■ Material provided ■
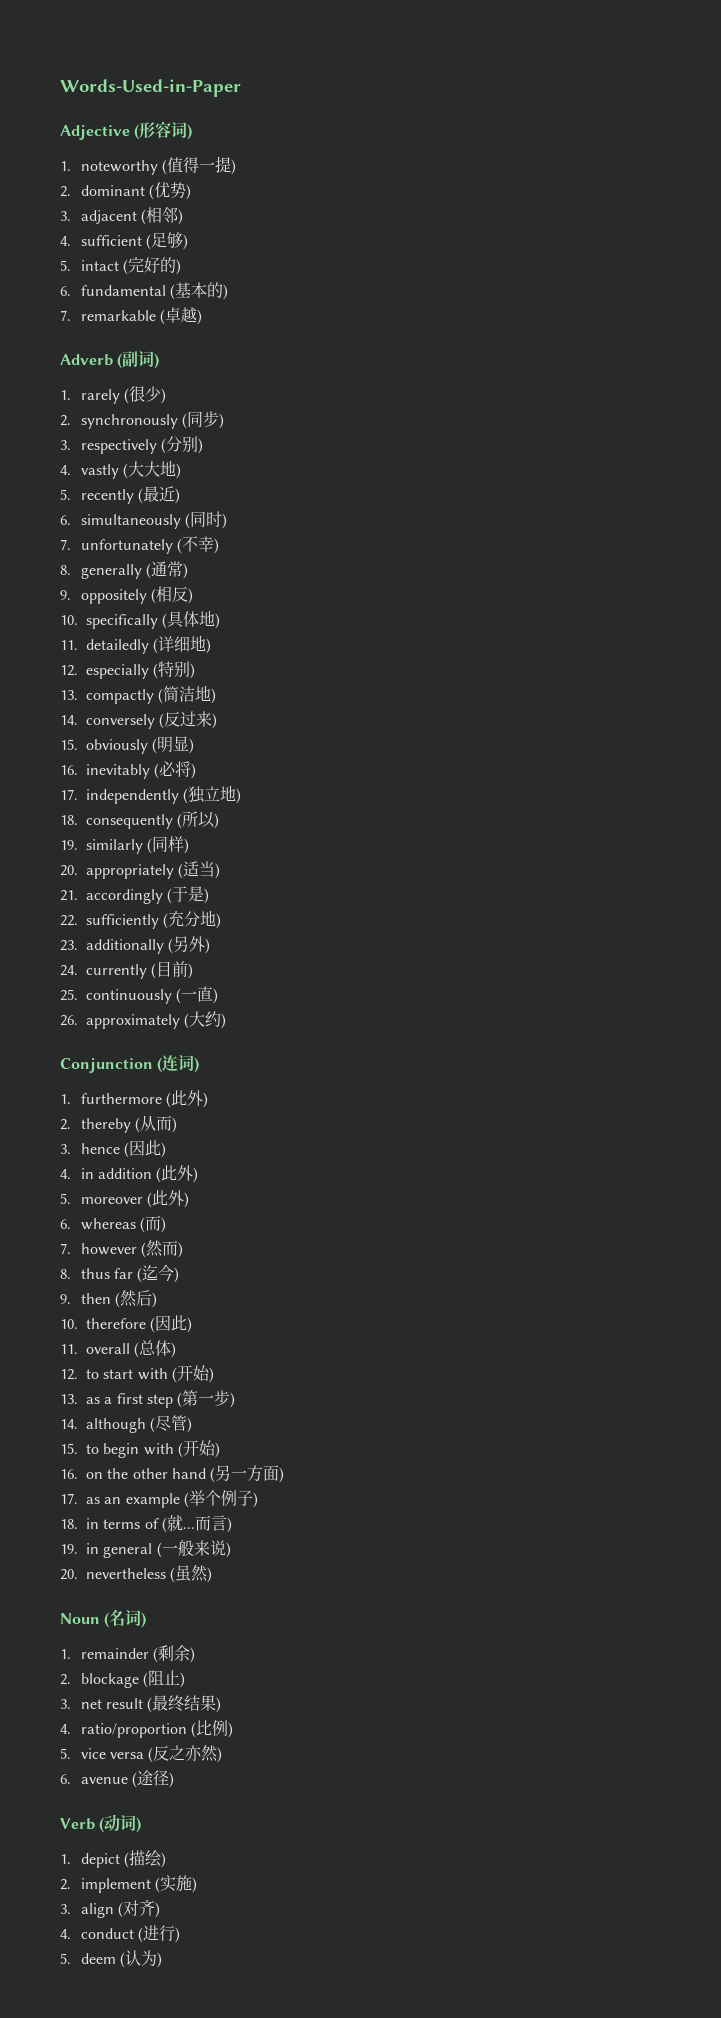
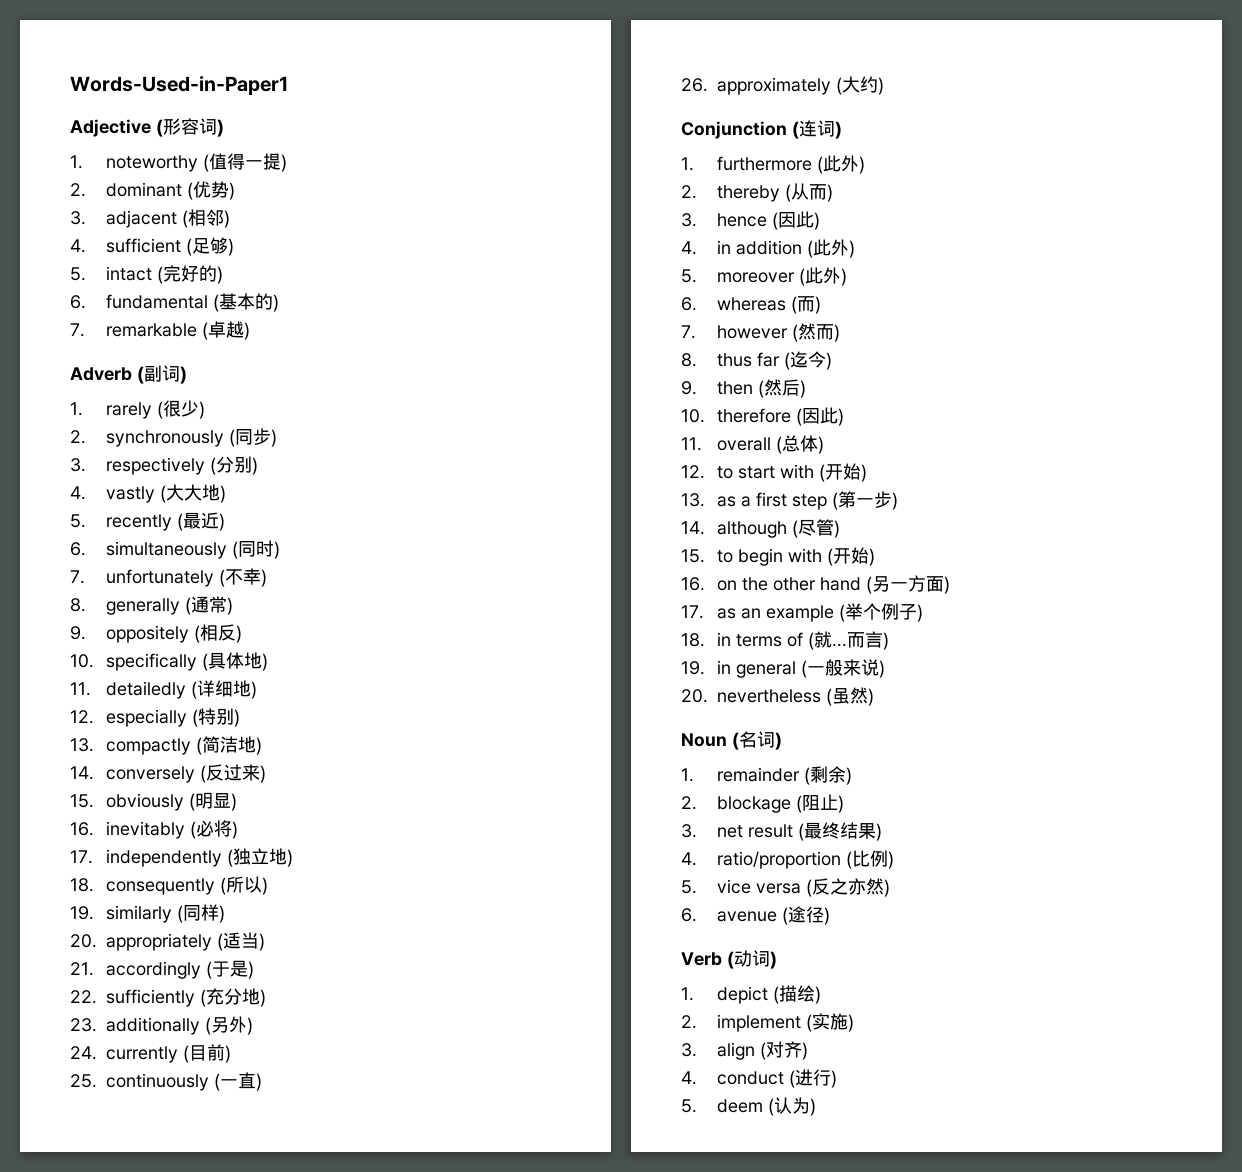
[60,79,241,97] Words-Used-in-Paper -> [70,76,288,95] Words-Used-in-Paper1

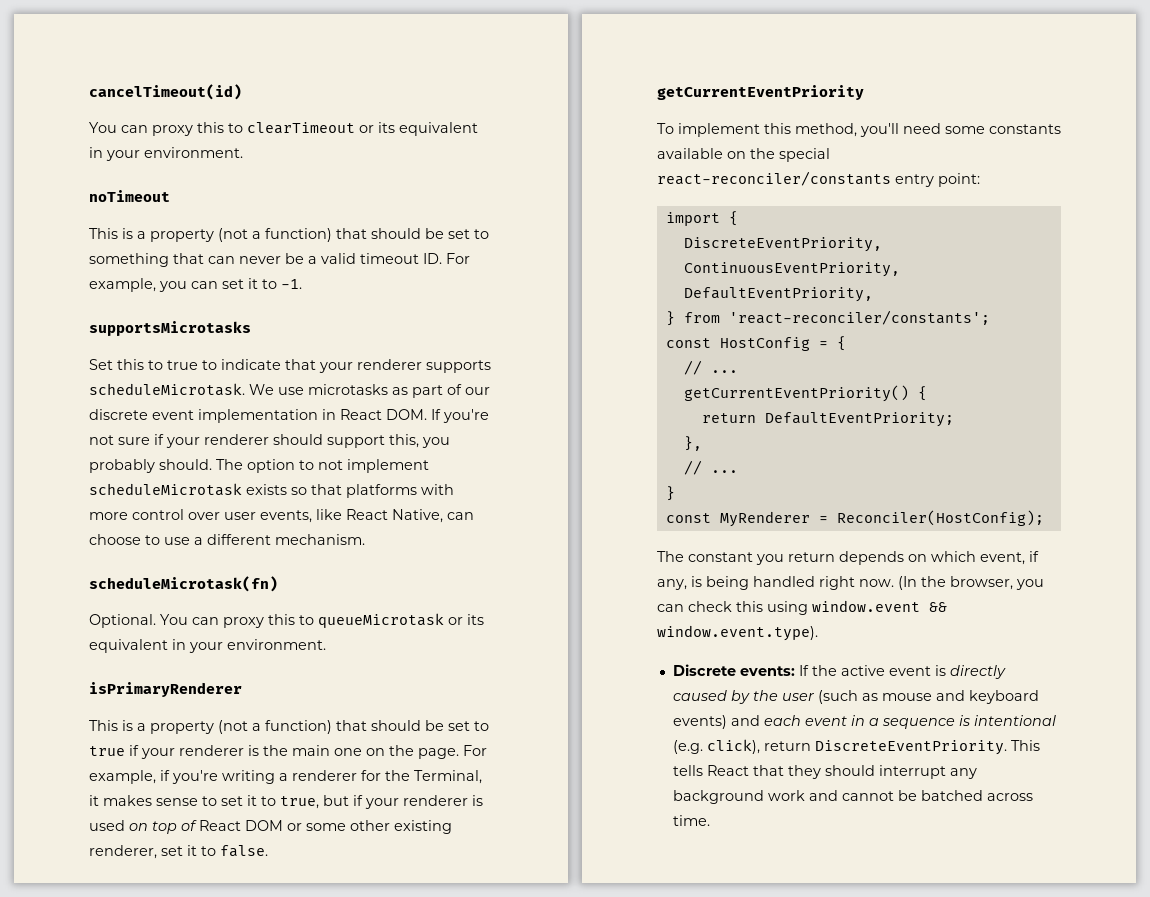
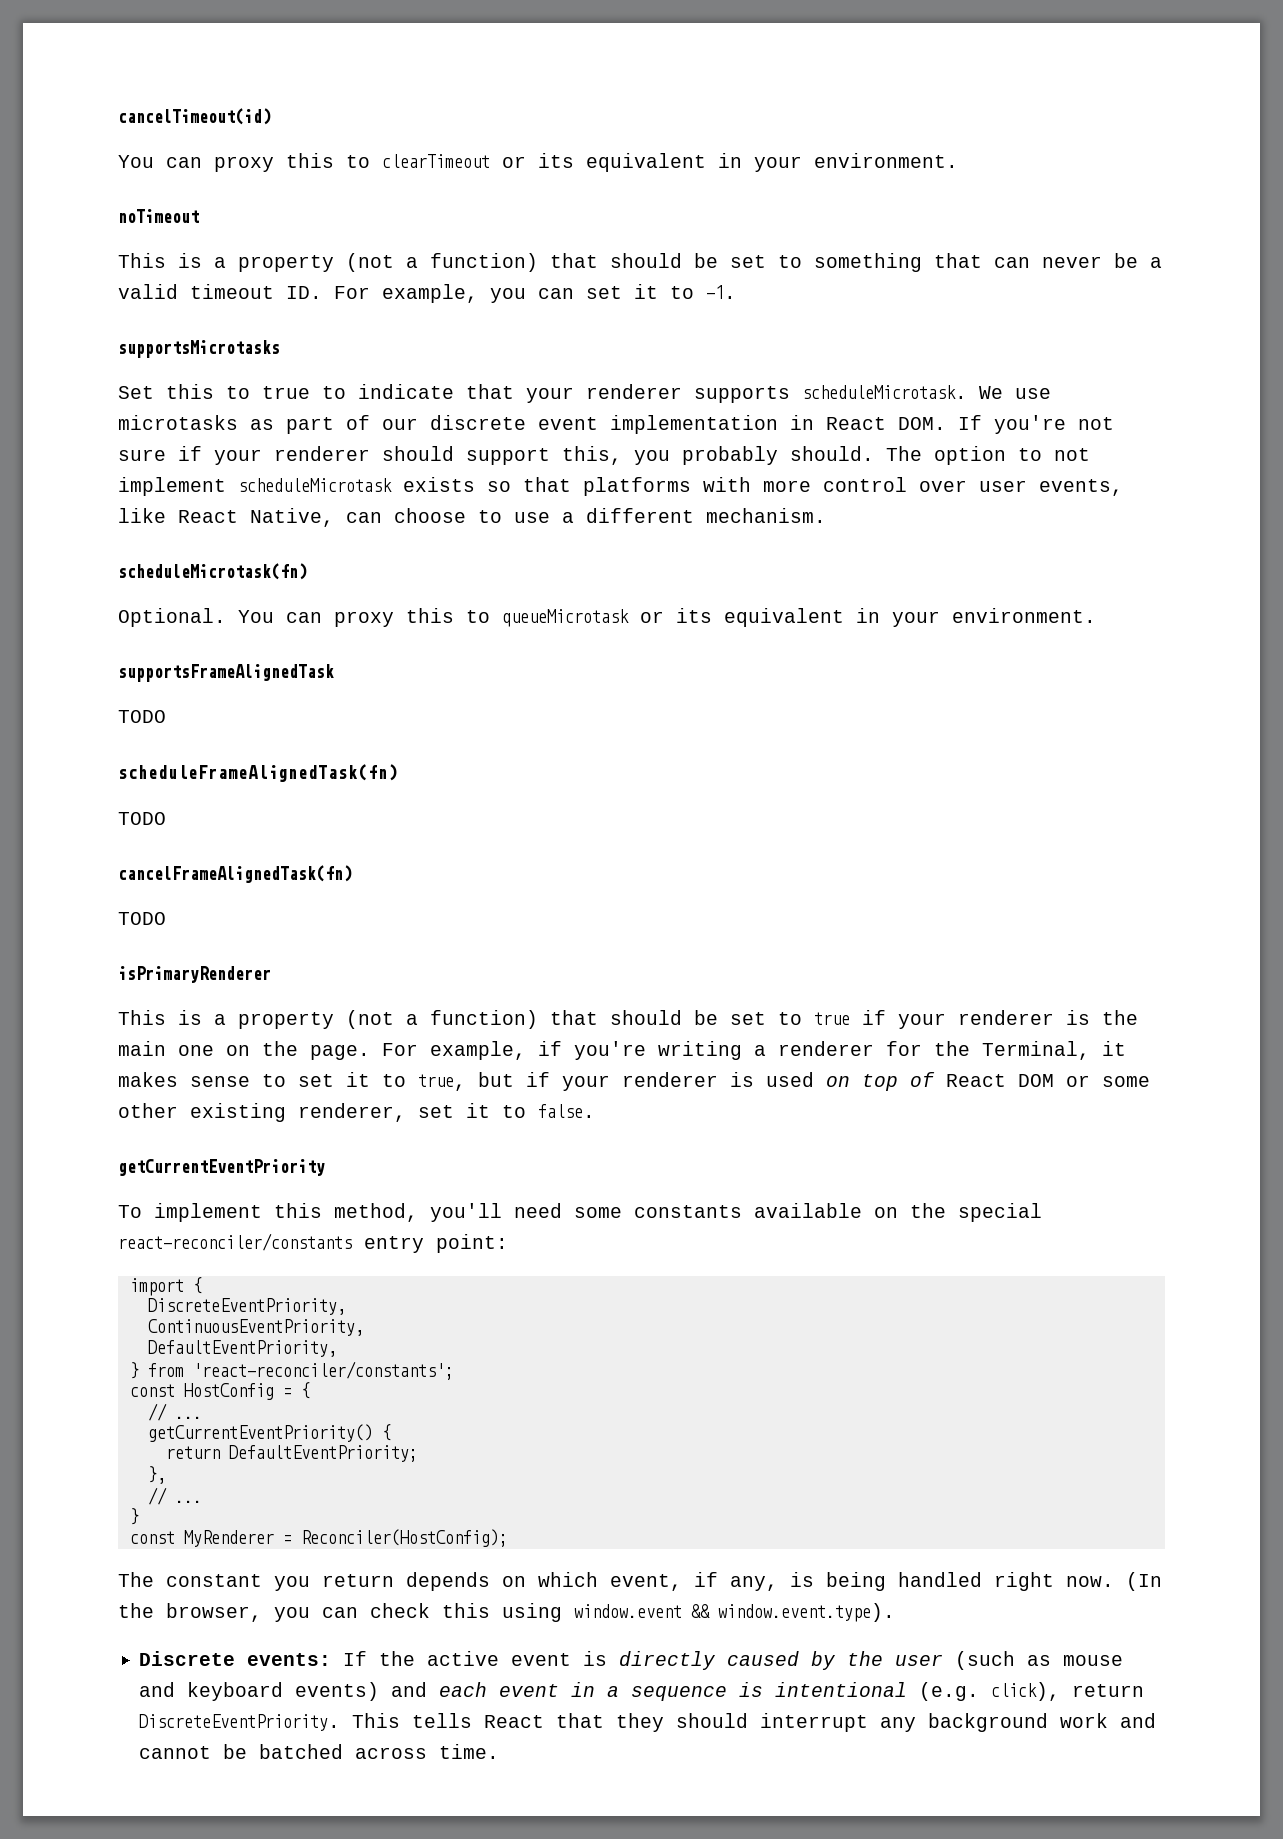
(326, 644) none -> [118,664,334,682] [118,710,166,723] [118,764,398,782] [118,812,166,825] [118,865,352,883] [118,912,166,925] // supportsFrameAlignedTask // TODO // scheduleFrameAlignedTask(fn) // TODO // cancelFrameAlignedTask(fn) // TODO

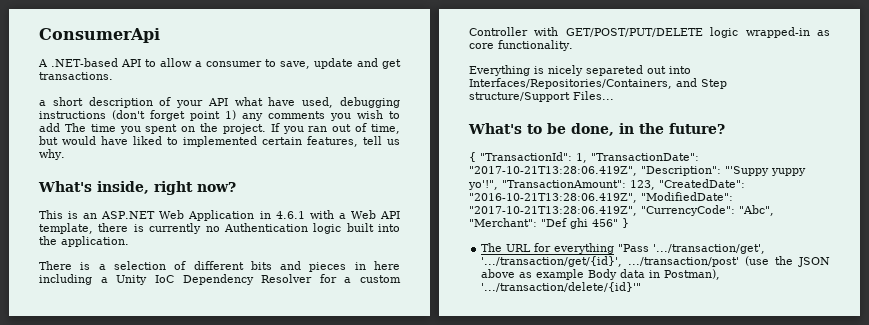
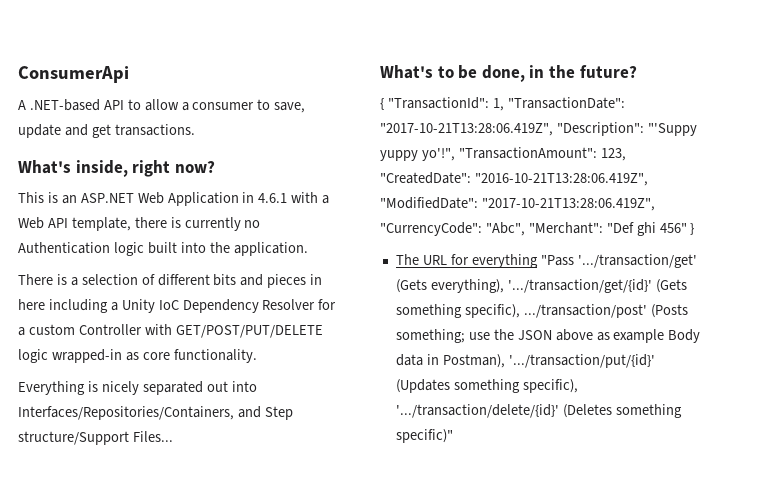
[39,97,400,108] [39,110,400,121] [39,123,400,134] [39,136,400,147] [39,149,65,160] // a short description of your API what have used, debugging instructions (don't forget point 1) any comments you wish to add The time you spent on the project. If you ran out of time, but would have liked to implemented certain features, tell us why. -> (195, 130) none
[586,65,643,76] separeted -> [142,381,203,395] separated
[653,244,766,254] [481,256,770,267] '.../transaction/get', '.../transaction/get/{id}', .../transaction/post' (use -> [577,254,697,268] [395,279,687,293] [395,304,688,318] [395,329,490,343] '.../transaction/get' (Gets everything), '.../transaction/get/{id}' (Gets something specific), .../transaction/post' (Posts something; use
[481,282,642,292] '.../transaction/delete/{id}'" -> [508,354,655,368] [395,379,578,393] [395,404,682,418] [395,429,453,443] '.../transaction/put/{id}' (Updates something specific), '.../transaction/delete/{id}' (Deletes something specific)"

■ Problem statement ■
Look over the records above and filter for each line with the word "something".

■ Response to the exercise ■
[653,244,766,254] [481,256,770,267] '.../transaction/get', '.../transaction/get/{id}', .../transaction/post' (use -> [577,254,697,268] [395,279,687,293] [395,304,688,318] [395,329,490,343] '.../transaction/get' (Gets everything), '.../transaction/get/{id}' (Gets something specific), .../transaction/post' (Posts something; use
[481,282,642,292] '.../transaction/delete/{id}'" -> [508,354,655,368] [395,379,578,393] [395,404,682,418] [395,429,453,443] '.../transaction/put/{id}' (Updates something specific), '.../transaction/delete/{id}' (Deletes something specific)"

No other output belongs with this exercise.